Early in the Spring one hitched four head to a turning plow to flat break the land. A turning plow throws the dirt to the right. It has two handles in the rear for the man to hold only and turn the plow. The plow is at the end of a steel beam bent a little over 90 degrees. At the other end was a vertical plate with six or eight holes running vertically with the plate. The team is hitched in one of these holes, and by moving the pin up, the point of the plow points down. If it is plowing too deep, the pin is lowered , throwing the point of the plow up, making it possible to adjust the depth to six or eight inches. The plow made about a ten inch wide cut each pass, so if the row was ½ mile long and the team moved at two miles per hour, he would turn four rows an hour 4 X 10 = 40" per hour. Ten hours would move across the field 33 feet. What it amounted to was long, monotonous, bone aching weary work for both man and his team.

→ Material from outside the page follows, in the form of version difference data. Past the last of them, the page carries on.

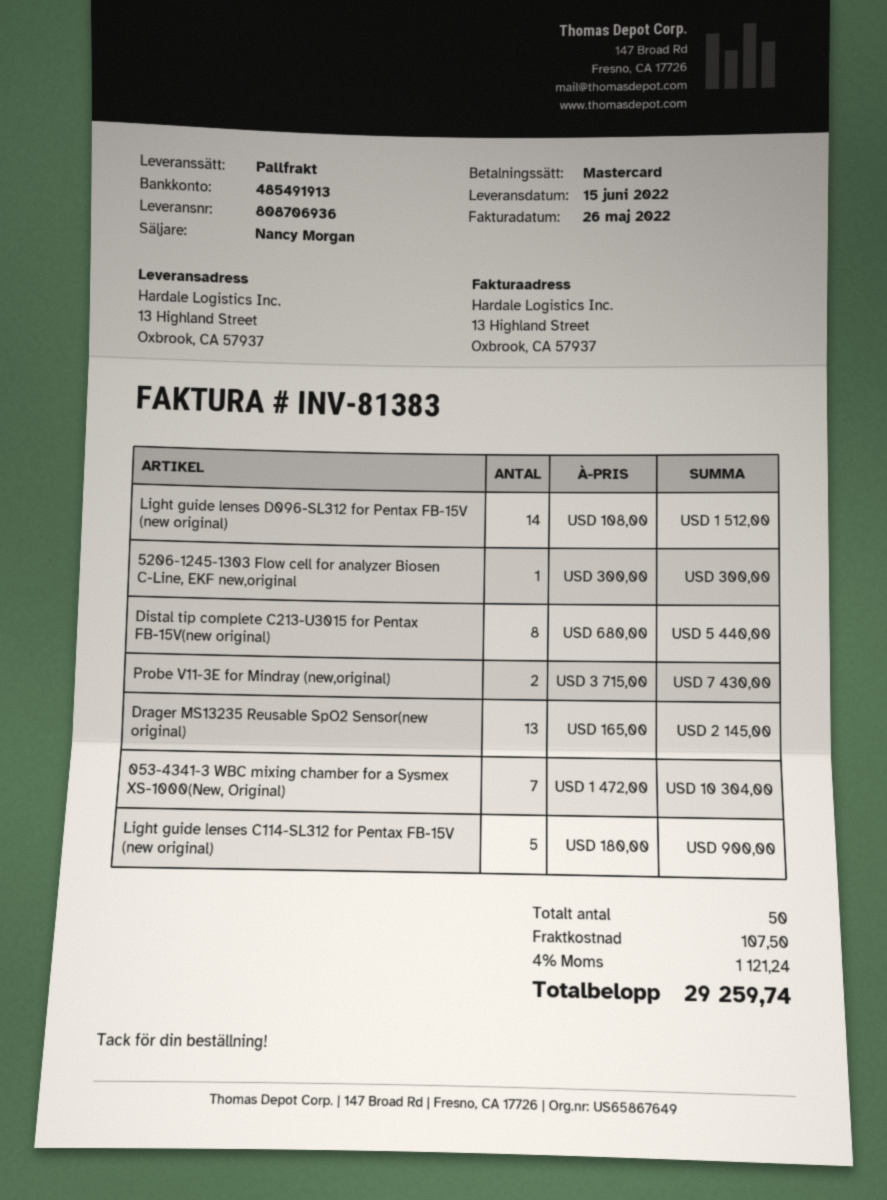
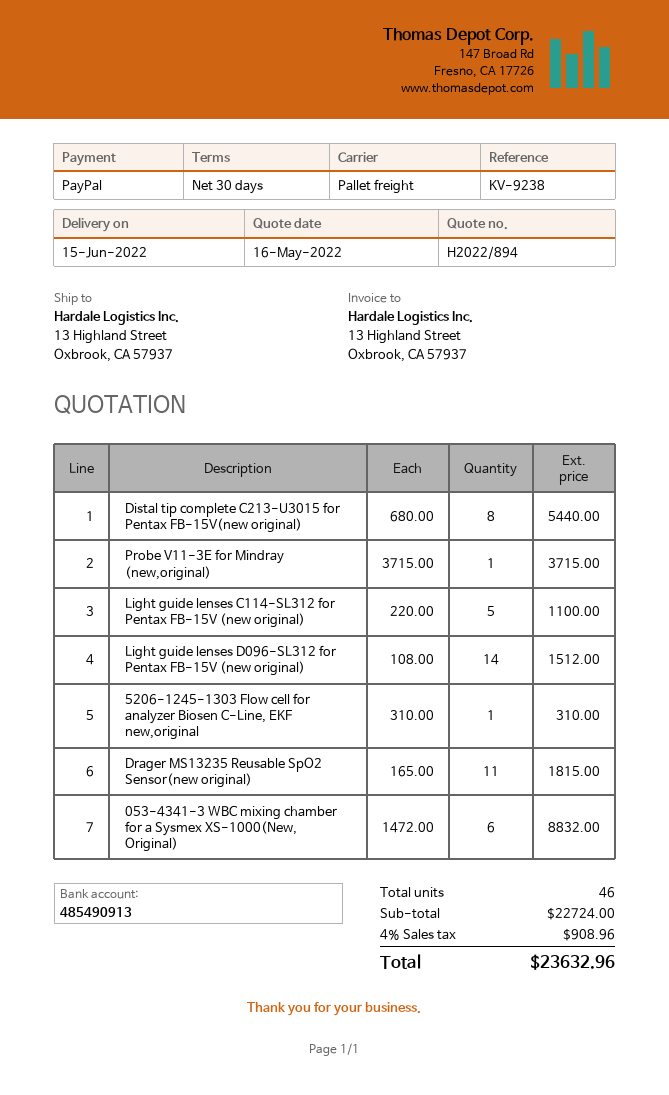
payment method: Mastercard -> PayPal
bank account: 485491913 -> 485490913
5206-1245-1303 Flow cell for analyzer Biosen C-Line, EKF new,original: 1 x 300.00 = 300.00 -> 1 x 310.00 = 310.00
Probe V11-3E for Mindray (new,original): 2 x 3715.00 = 7430.00 -> 1 x 3715.00 = 3715.00
Drager MS13235 Reusable SpO2 Sensor(new original): 13 x 165.00 = 2145.00 -> 11 x 165.00 = 1815.00
053-4341-3 WBC mixing chamber for a Sysmex XS-1000(New, Original): 7 x 1472.00 = 10304.00 -> 6 x 1472.00 = 8832.00
Light guide lenses C114-SL312 for Pentax FB-15V (new original): 5 x 180.00 = 900.00 -> 5 x 220.00 = 1100.00
total quantity: 50 -> 46
shipping: 107.50 -> none
tax: 4% = 1121.24 -> 4% = 908.96
total: 29259.74 -> 23632.96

The next step was listing, or making beds or furrows. This plow threw dirt evenly both to the left and right, so if the plow was 6 inches deep, the dirt on each side would make mound 6" high, making 12" from top to bottom. Then when the soil temp. reached 75 degrees at a 6 inch depth, or when the farmers wife threw the sheet off the bed and was laying in a pool of sweat, it was warm enough to plant cotton. The cotton planter was the lister with a planter box added. The bed, thrown up earlier by the lister, was warm and moist down in the center where the seed was planted. Cotton seed then wasn’t delinted, so the man planting had to watch very carefully that the planter didn’t clog and fail to drop seed. Following the seed drop was a packing wheel to firm the dirt so that there was no loose soil to dry out down to the seed. At the same time, the cotton was planted, there were also being planted millions of crab grass, careless week, goathead and grass burr seeds and they would all emerge at the same time. Cotton comes up in a bow shape, then straightens up all at once, which is called "shanking up". This makes the cotton 2 inches tall while the grass and weeds are ¼ to ½ inch high. Now the farmer must plow promptly throwing dirt up on the young cotton plant about 1 inch. The cotton was still 1 inch above dirt while the others were buried. However, no one being perfect, it didn’t work out 100 percent, so what was missed by family - children from five up and the mother, thus the whole family was involved all summer. The sun beating down, water in a crock jug with a piece of burlap wrapped around, barefeet on the hot ground, day after hot weary day with prospect that in the fall there would be cotton picking for the whole family until after Christmas.
Cotton picking started when a few boles opened near the bottom of the stalk. Each picker had a canvas sack with a strap over his left shoulder, varying in length from 4 feet for the children to 16 feet for the men. Each wore a pair of knee pads and the picker varied between bending over to kneeling to pick. A bale of ungined cotton was 1200 pounds, making a 500 pound ginned bale. A real good man could pick 300 - 350 pounds and most women about 200 - 250 pounds and so on down to the toddlers who picked at random into a flower sack. Cotton on average land made ½ bale to the acre. When times were good, ginned cotton sold for $75.00 per bale. The landlord got ¼ or $18.75 of each bale. After paying for the ginning and seed, maybe the farmer had $40.00. If he had 80 acres of cotton, he could possibly clear $1500 - $1600 cash for him and his family for a year’s back breaking work. The reason I went into such details was to show the planning, knowledge, the skill and hard work involved. If the farmer missed one step of this process, if one of his mules died, if he got sick at the critical time, he lost it all. He also had dust storm, drought, hail, cyclones, floods, grasshoppers - any of which could cause disaster. There was an old story about a farmer who contended with all these things throughout his life, and upon his death went to hell. He was there six months before he noticed the difference.